# Dataset entries:
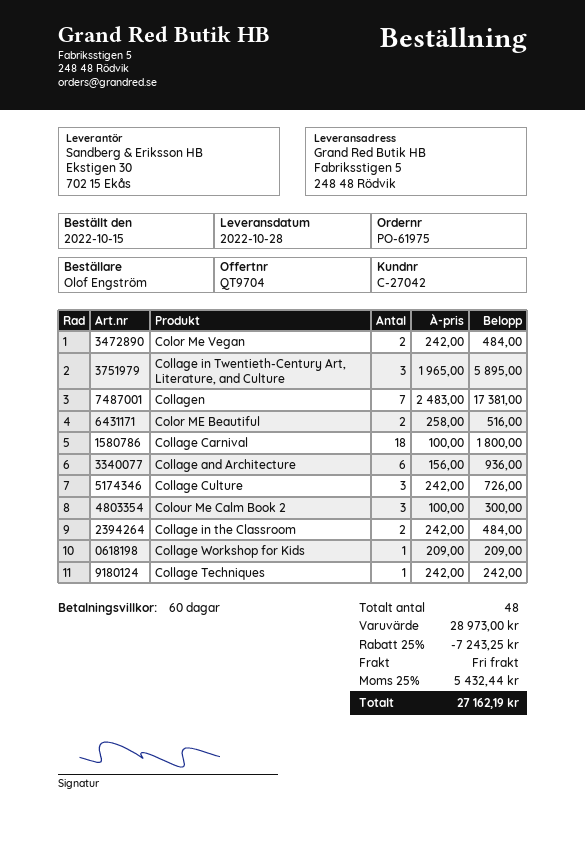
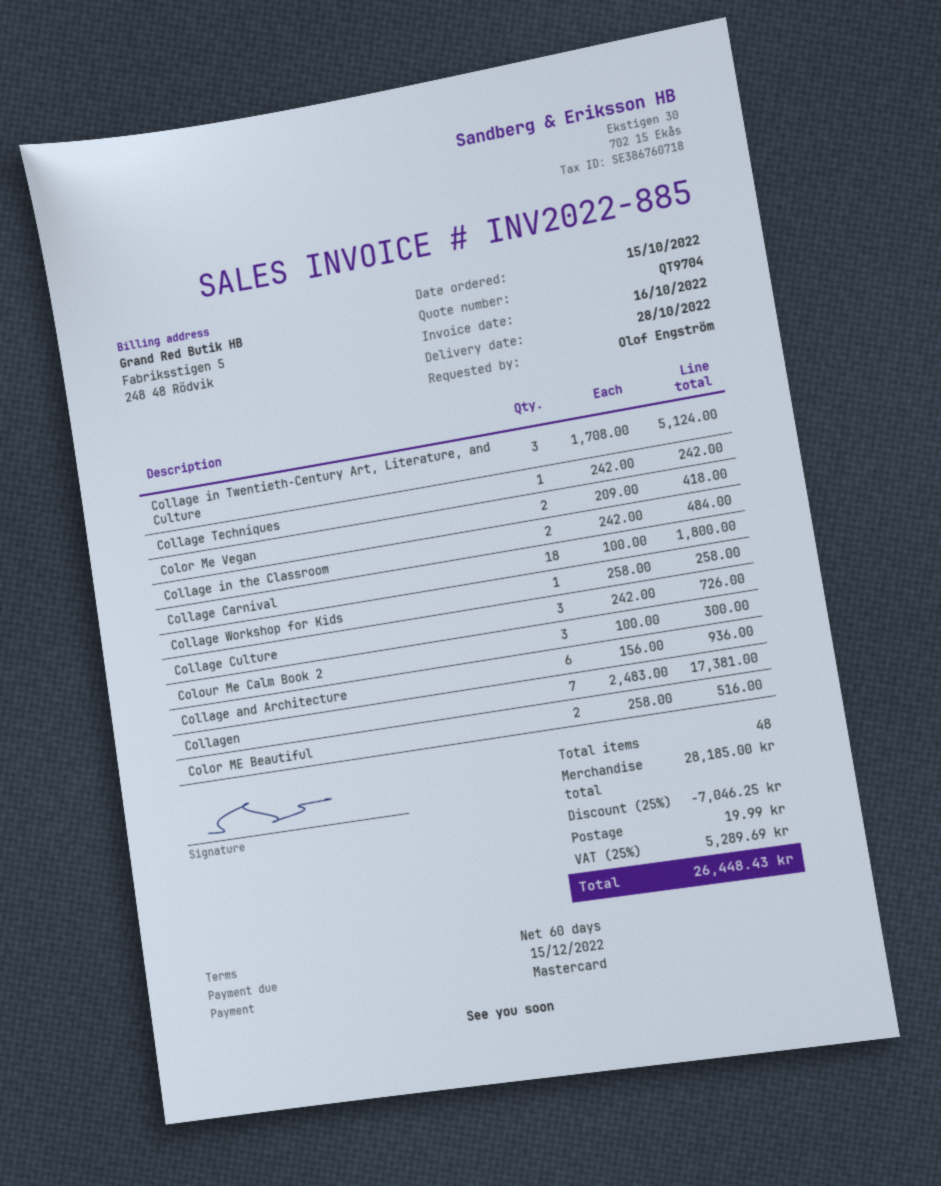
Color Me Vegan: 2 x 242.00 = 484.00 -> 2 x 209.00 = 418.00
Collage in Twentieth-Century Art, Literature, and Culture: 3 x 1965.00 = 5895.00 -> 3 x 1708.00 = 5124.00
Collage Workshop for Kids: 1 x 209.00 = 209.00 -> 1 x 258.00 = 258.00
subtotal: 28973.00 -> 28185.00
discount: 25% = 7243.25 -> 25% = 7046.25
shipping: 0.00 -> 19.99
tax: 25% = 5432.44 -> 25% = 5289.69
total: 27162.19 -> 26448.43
==
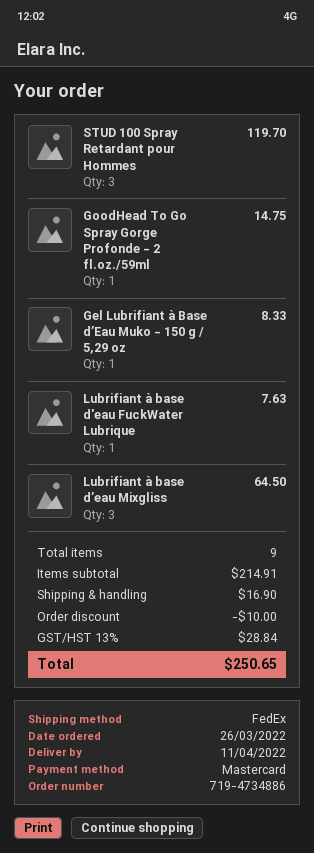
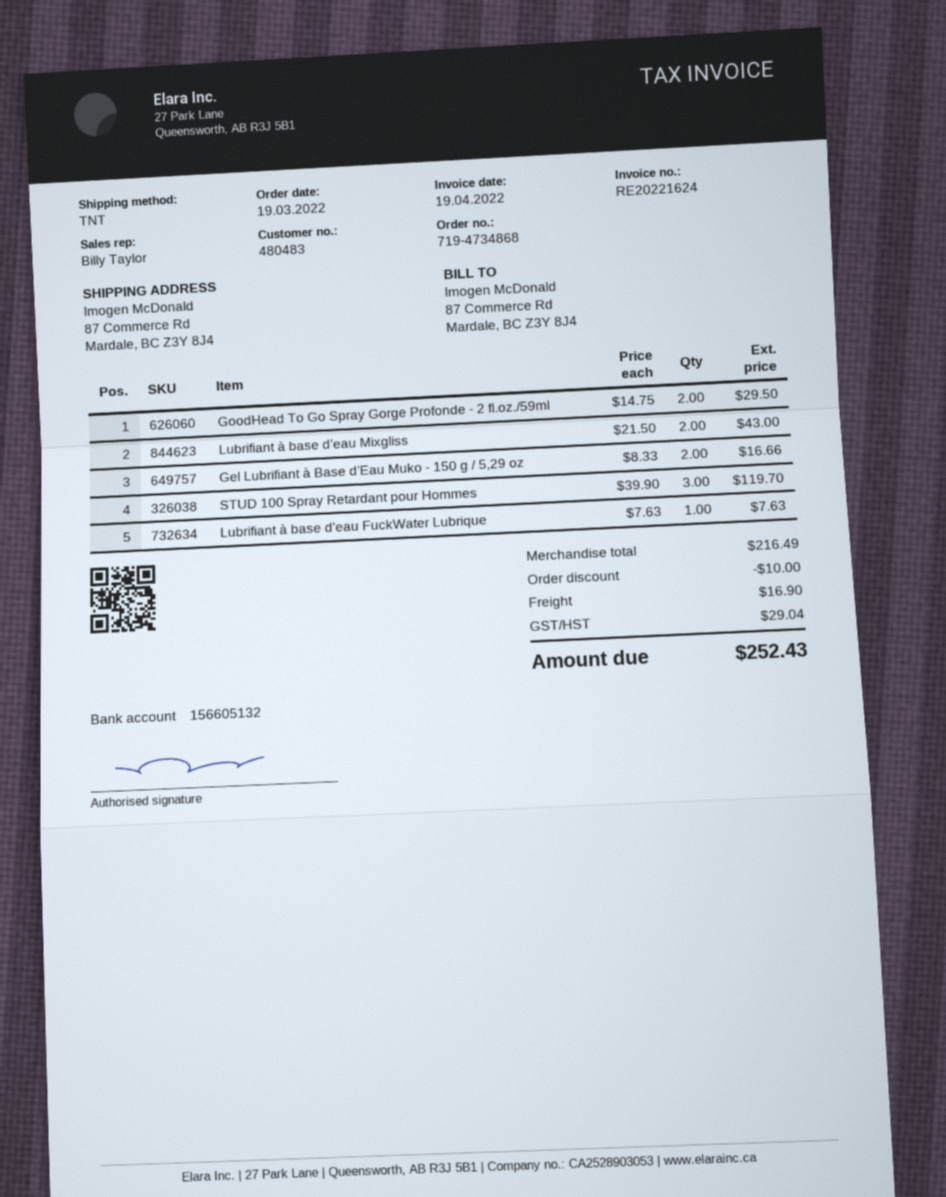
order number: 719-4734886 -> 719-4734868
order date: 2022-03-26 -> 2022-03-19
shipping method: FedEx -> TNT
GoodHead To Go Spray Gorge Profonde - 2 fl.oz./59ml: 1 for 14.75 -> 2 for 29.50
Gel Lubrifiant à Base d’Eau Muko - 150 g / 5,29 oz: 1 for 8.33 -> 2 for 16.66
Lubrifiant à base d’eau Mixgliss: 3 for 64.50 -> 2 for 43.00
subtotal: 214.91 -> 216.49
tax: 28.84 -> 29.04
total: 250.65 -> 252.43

# ACTIVITY:
In the entries above, one line contains "shipping: 0.00 -> 19.99" and another contains "total: 27162.19 -> 26448.43". Reproduce exactly those two lines and the lines between them, nothing else.

# ANSWER BOX:
shipping: 0.00 -> 19.99
tax: 25% = 5432.44 -> 25% = 5289.69
total: 27162.19 -> 26448.43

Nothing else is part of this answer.